The senior vice president of British satellite company Inmarsat told Fox News’ Megyn Kelly Thursday that the company is “absolutely certain” the pings it picked up for hours after Malaysia Airlines Flight 370 vanished were from the missing jet.
Chris McLaughlin, whose company is now serving as technical advisors on the investigation, said on “The Kelly File” that the company looked at data on its network and found the jet continued to transmit signals for hours after it lost contact with air traffic controllers. McLaughlin said there's no question the signals were from Flight 370.
“Just like a cell phone, each piece of equipment has its own SIM card and its own registration number,” McLaughlin said. “We are absolutely certain we were seeing the readings from this particular aircraft."
Had the plane crashed when it initially lost contact, McLaughlin said those “pings” would have stopped. He said when the signals eventually went dark, it was likely because the jet ran out of fuel.
“You have to draw the conclusion it ran out of fuel, but beyond that I can’t draw further conclusion,” he said.

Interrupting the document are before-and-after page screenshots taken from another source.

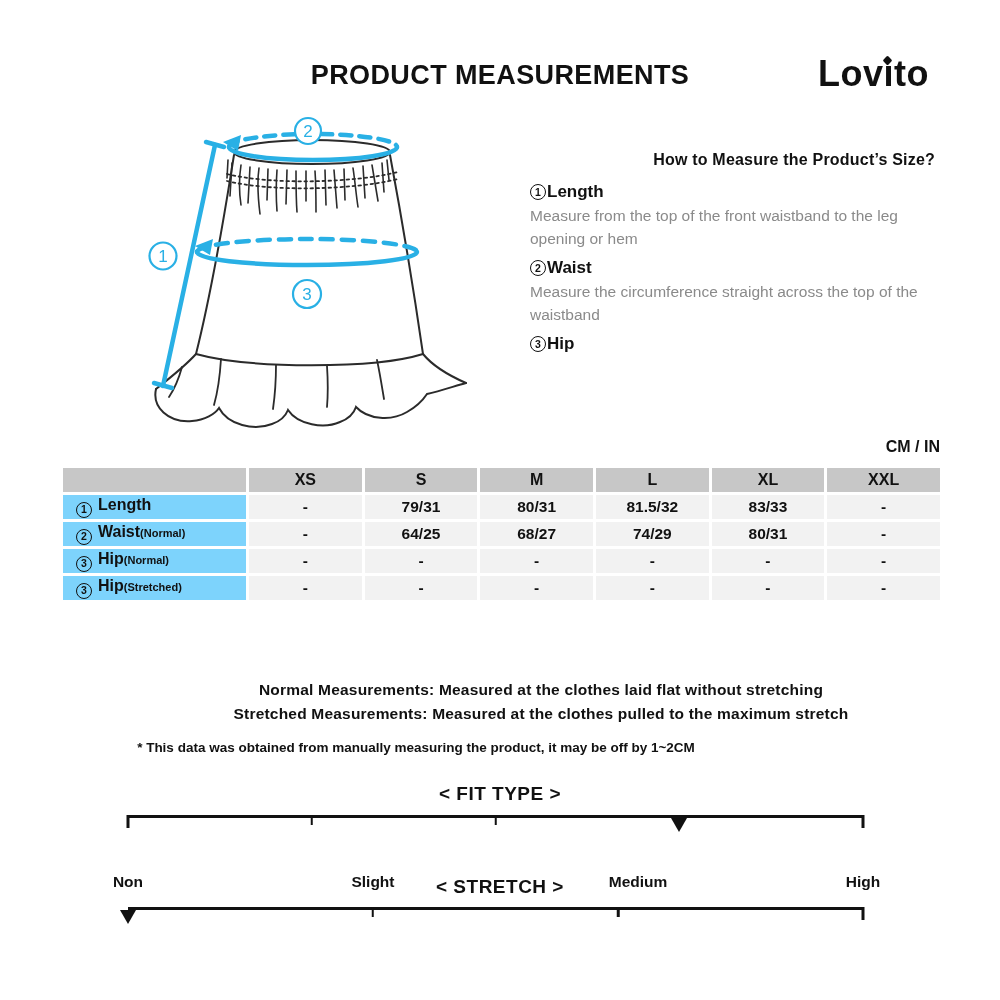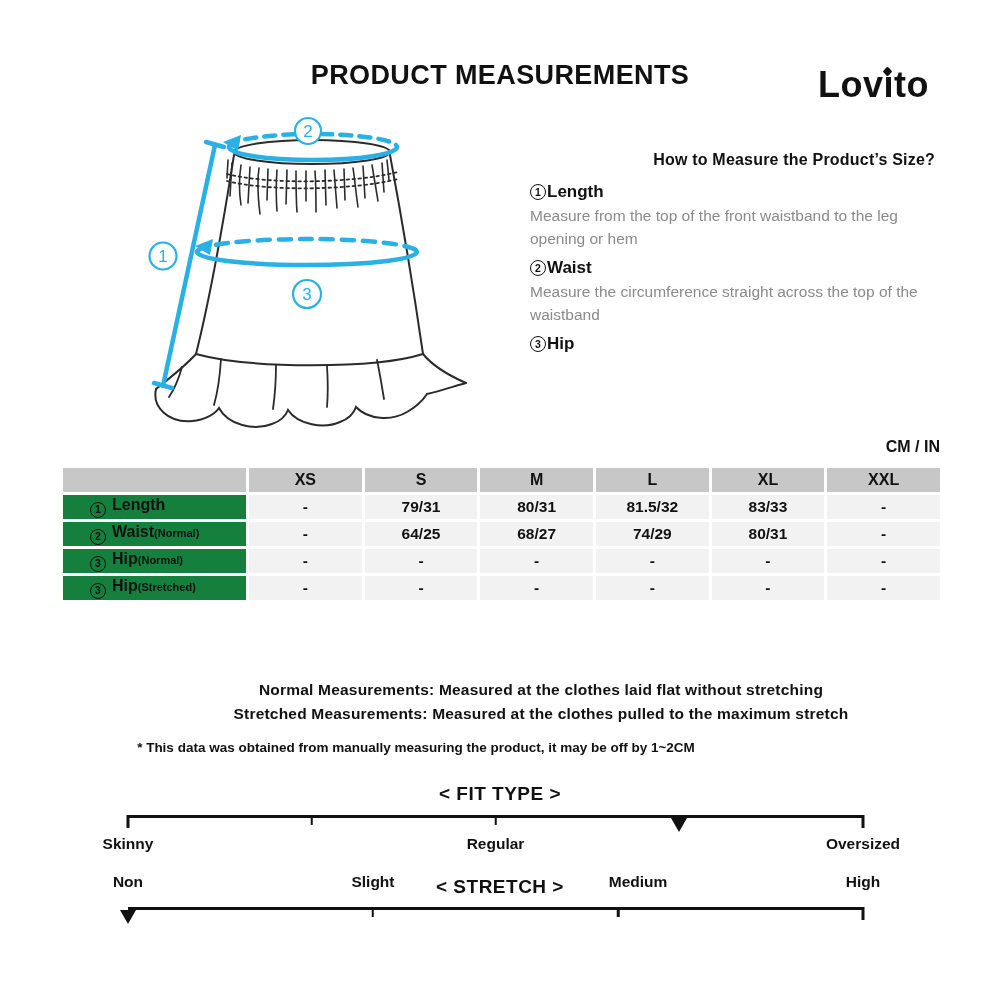--- a/index.html
+++ b/index.html
@@ -9,7 +9,7 @@
   
   .title{position:absolute;top:60px;left:0;width:1000px;text-align:center;
          font-size:27px;font-weight:800;letter-spacing:.4px;}
-  .brand{position:absolute;top:64px;left:818px;font-size:36px;font-weight:800;letter-spacing:.5px;white-space:nowrap;}
+  .brand{position:absolute;top:53px;left:818px;font-size:36px;font-weight:800;letter-spacing:.5px;white-space:nowrap;}
   .brand-i{position:relative;display:inline-block;}
   .brand-dot{position:absolute;left:0px;top:4px;width:7px;height:7px;background:#111;
              transform:rotate(45deg);border-radius:1.5px;}

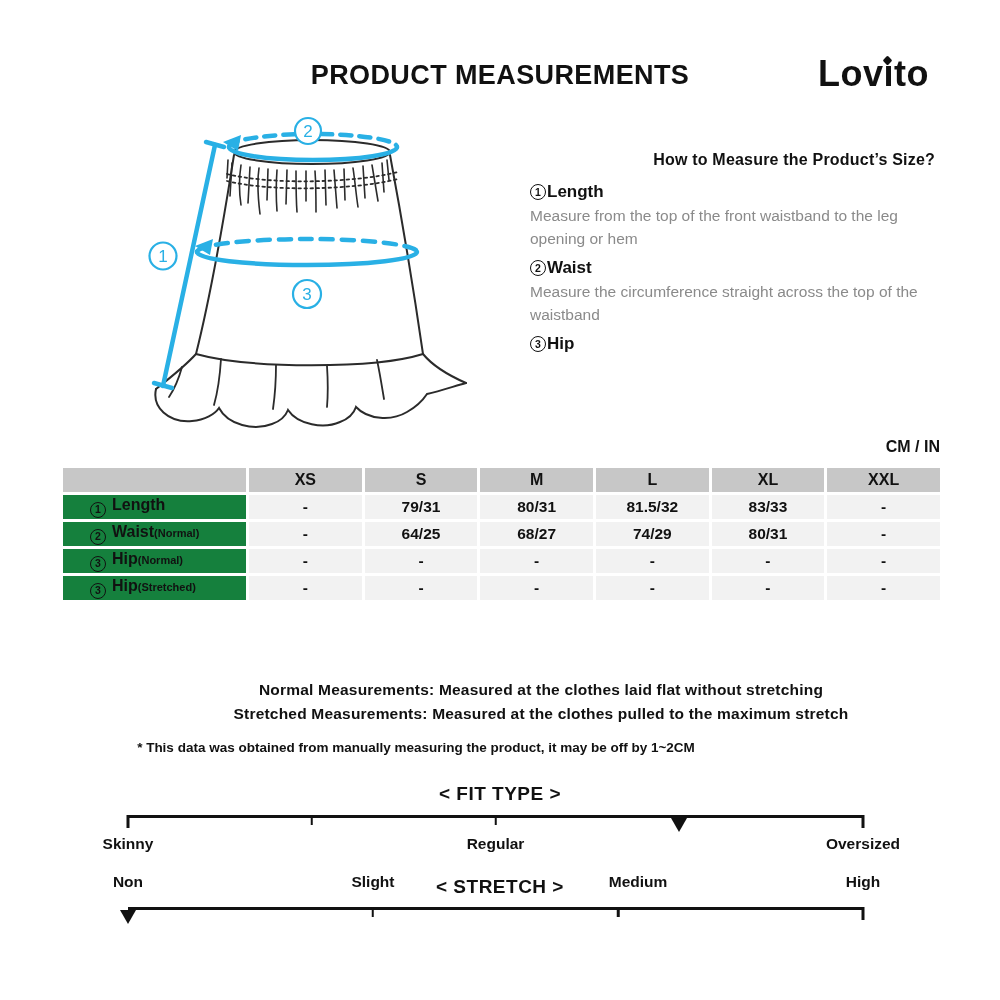--- a/index.html
+++ b/index.html
@@ -33,7 +33,7 @@
   table.size{position:absolute;left:60px;top:465px;width:883px;border-collapse:separate;border-spacing:3px;table-layout:fixed;}
   table.size th,table.size td{height:24px;padding:0;text-align:center;vertical-align:middle;}
   table.size th{background:#c7c7c7;font-size:16px;font-weight:700;}
-  table.size td.rowlabel{background:#15803d;text-align:left;padding-left:27px;font-size:16px;font-weight:700;}
+  table.size td.rowlabel{background:#7dd3fc;text-align:left;padding-left:13px;font-size:16px;font-weight:700;}
   table.size td.val{background:#f2f2f2;font-size:15.5px;font-weight:700;}
   table.size col.c0{width:183px;}
   .rowlabel .circ{margin-right:6px;vertical-align:-3px;}

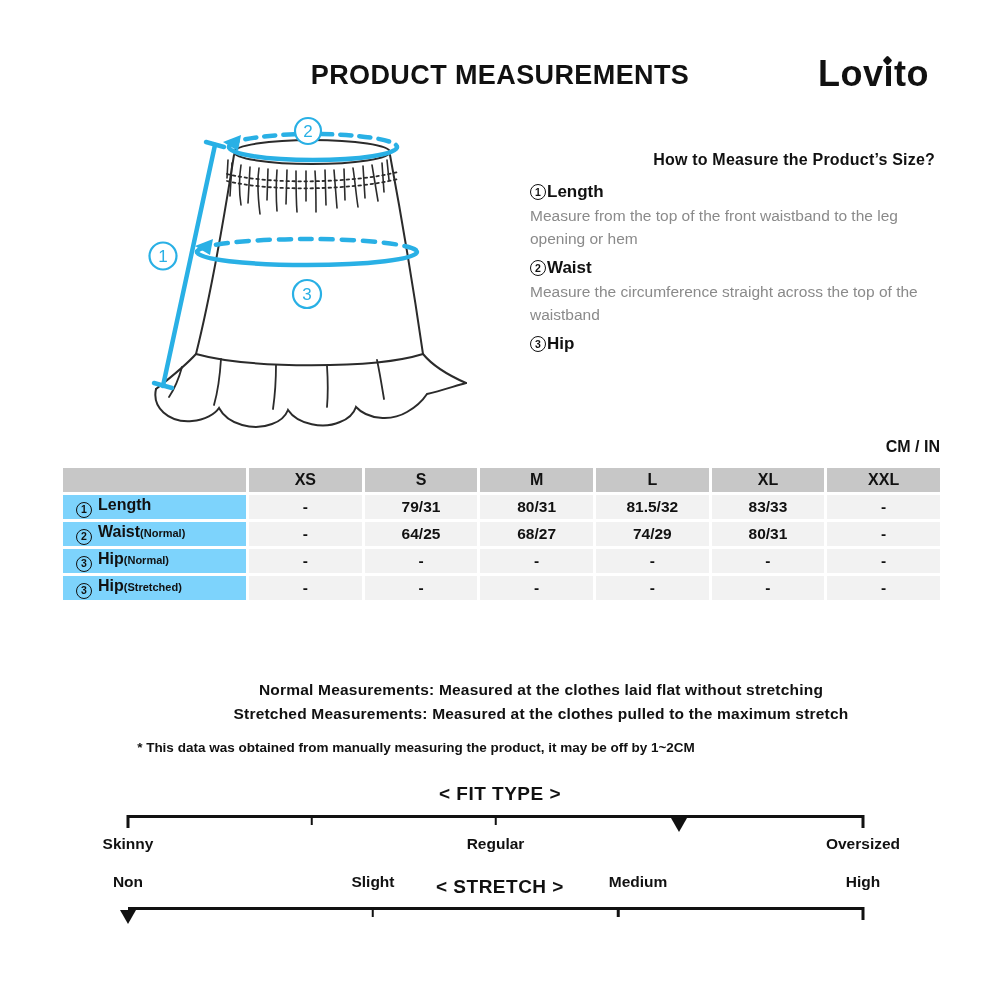--- a/index.html
+++ b/index.html
@@ -227,11 +227,6 @@
       </div>
     <div class="marker" style="left: 75%;"></div>
   </div>
-  <div class="scale-labels sl-fit">
-    <span style="left: 0%;">Skinny</span>
-    <span style="left: 50%;">Regular</span>
-    <span style="left: 100%;">Oversized</span>
-  </div>
 
   <div class="scale-title st-stretch">&lt; STRETCH &gt;</div>
   <div class="scale sc-stretch">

On Friday, an international search for possible debris resumed in the southern Indian Ocean, with China sending three warships and an icebreaker to join search planes in one of the remotest places on Earth. Australian officials said the first planes sent to locate two large objects detected by satellites returned empty-handed from the hunt through rough seas about 1,400 miles from western Australia. Other planes were still in the area trying to find the objects.
Investigators in the search for the Boeing 777 that vanished March 8 with 239 people on board have said the sighting is a credible lead but cautioned that the items could be debris along a shipping route. One of the objects on the satellite image was almost 80 feet long — longer than a standard container — and the other was 15 feet.